Его глаза показали, что об этом не надо спрашивать. Ее вдруг охватила радость. «Что это со мной? С ума сошла, старая дура!»
— Как изменились нравы! — сказала она. — Я слышала от старых людей, что еще не так давно в Париже и Лондоне, когда Малибран или Рубини или Мошелес выступали в частных домах, то они поднимались по черной лестнице, им платили, ими даже восторгались, но с ними не общались. Это переделали мы, русские. У нас этого никогда не было, даже при Николае. То же самое и с так называемыми цветными людьми. Я думаю, в Лондоне нашего милого хозяина все-таки не считают настоящим человеком… Да вот пример. Можете ли вы себе представить, что в какой-либо западной стране король приблизил к себе негра, что сын этого негра породнился со знатью страны, а его правнук оказался ее величайшим человеком. А ведь это подлинная история Пушкина, — говорила она, меньше всего на свете интересуясь сейчас историей Пушкина или цветными людьми. Но ей казалось, что надо говорить, что надо говорить без умолку, что нельзя остановиться ни на минуту.
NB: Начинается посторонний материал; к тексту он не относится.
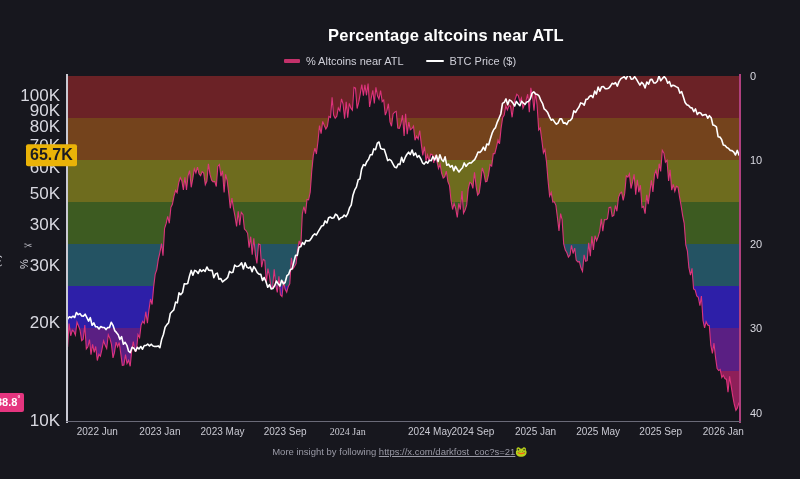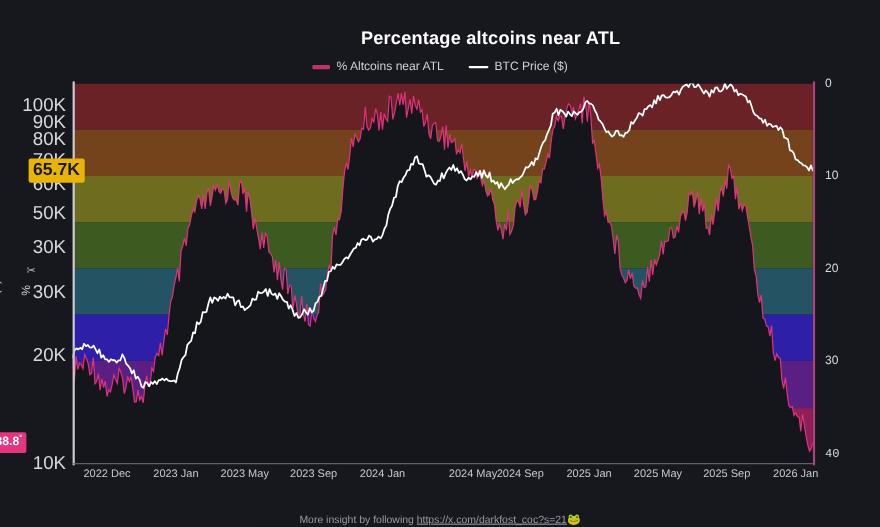"40" div.ytick-r { font-family: Liberation Mono, monospace -> none }
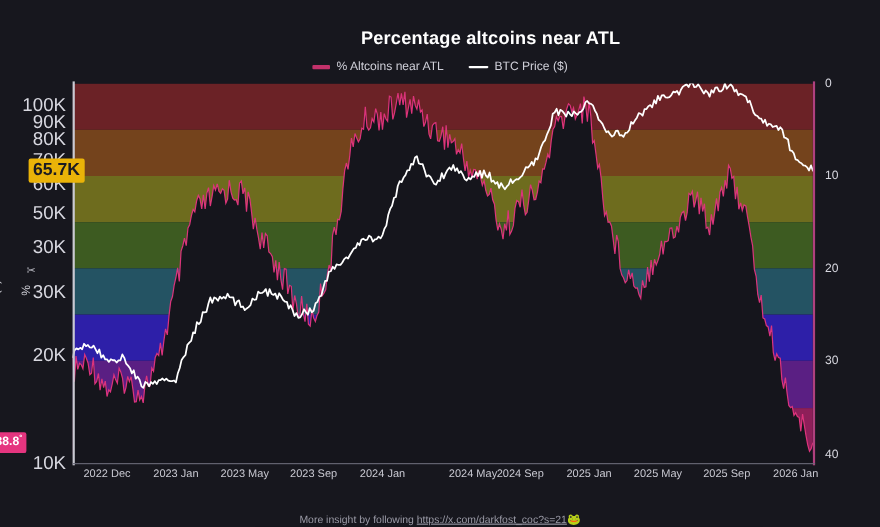"2022 Dec" div.xtick { text: Dec -> Jun }
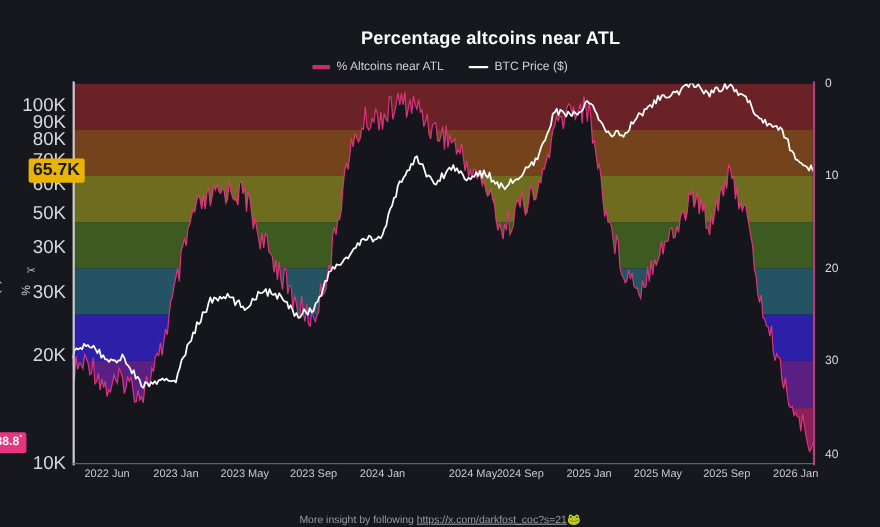"2024 Jan" div.xtick { font-family: none -> Liberation Serif, serif }
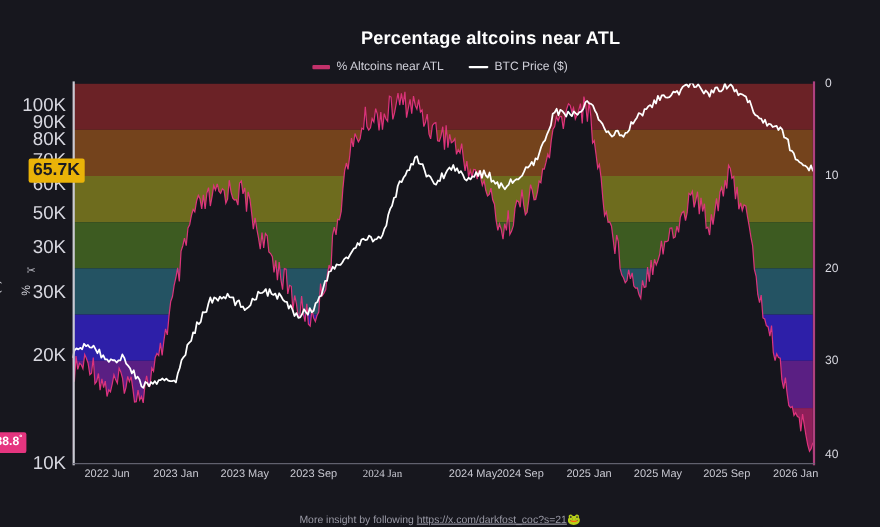"More insight by following" #footer { margin-top: 20px -> none }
— Послушайте, — сказал он, наклонившись вперед в кресле и глядя на нее блестящими глазами. — У нас сегодня вышел с вами странный разговор… Вам не приходило в голову, что надо жить одним днем, нынешним днем? Быть может, я чуть пьян, только не знаю, от вина ли… Одним словом, простите, если я что не так говорю. Вот я старался говорить умно, и, кажется, вышло глупо. А теперь я хочу говорить глупо, может выйдет умнее? Вам не приходило в голову, что можно жить так, просто ни над чем не задумываясь: так, чтобы быть счастливым сегодня, а дальше будь что будет!.. Одним словом, без Мунго-Парков! И вдруг будет хорошо, будет чудно? — сказал он. Язык у него заплетался. В концертном зале раздались рукоплесканья. Еще несколько ландскнехтов на цыпочках пробежали через гостиную. — Патти! — с бешенством сказал он.
— Я думала, она пройдет через эту комнату. Как жаль! Я люблю смотреть, как она ходит. Это целое искусство. Точно плывет богиня! Жаль, что отсюда ее не видно, но мы потом подойдем к ней. Верно она в этом ожерелье Марии-Антуанетты? Ей нью-йоркские дамы поднесли ожерелье, принадлежавшее Марии-Антуанетте. Впрочем, у нью-йоркских ювелиров, верно, все ожерелья принадлежали Марии-Антуанетте, если они не принадлежали Марии Стюарт, — говорила она безостановочно, все больше смущаясь от его взгляда и от чувств «старой дуры». Рукоплесканья в концертной зале все росли, стали слабеть и оборвались. Как всегда, кто-то еще отдельно раза два хлопнул, послышалось негодующее «ш-ш-ш!» и рояль заиграл «Серенаду» Шуберта.
— «Lei-se fle-hen mei-ne Lie-der durch die Nacht zu dir»[120], — раздалась первая фраза, Патти выговаривала каждое слово особенно отчетливо, как говорят на малознакомом языке. Николай Сергеевич вначале не слушал. «Да, если она пожелает, я обману Катю! Знаю, что это будет особенно гадко: ведь Катю так легко обманывать, знаю, но обману!.. Ах, как пошло я говорил, особенно вначале! — Он с ужасом вспомнил о „Мормоне“. — Но, может, и она немного ошалела от своего костюма, от Семирамиды, от всего этого дома умалишенных… И разве я не вижу, что она в меня не влюблена… Ну и что же? Пусть „голос благоразумия“ и несет свой вздор!» Он не сознавал, что уже с полминуты слышит музыку. «Теперь все кончено, все!..»
IV
Музыка доносилась через отворенные окна в каморку верхнего этажа, в которой лежал больной старик, сопровождавший принца в его путешествиях. Европейцы, путавшиеся в восточных вероучениях, называли его то «великим факиром», то «йогом», то как-то еще. Он считался духовным наставником принца. Семидесятилетний, худой как щепка факир почти никогда не выходил из дому, питался овощами, спал на голых досках. В тех редких случаях, когда они останавливались в гостиницах, он не впускал к себе в комнату никого из прислуги. В Париже лакеи смотрели на него испуганно и слова «maboul», «piqué», «marteau»[121] произносили с теми смешанными чувствами страха, любопытства и насмешки, какие у здоровых людей вызывают сумасшедшие, а у сумасшедших — здоровые. Спал он часа четыре в сутки, а в остальное время размышлял о смысле жизни и о близящейся смерти. Он работал над книгой, не бывшей, собственно, его сочинением: великий факир не отделял своих мыслей от трудов учителей и законодателей: важно было не новое, а мудрое, Задачей своей он ставил определение чистого в мире греха и зла. Ему удалось кое-что от себя добавить. Чисты были трудящийся во время работы, самка, кормящая детеныша, собака, защищающая хозяина.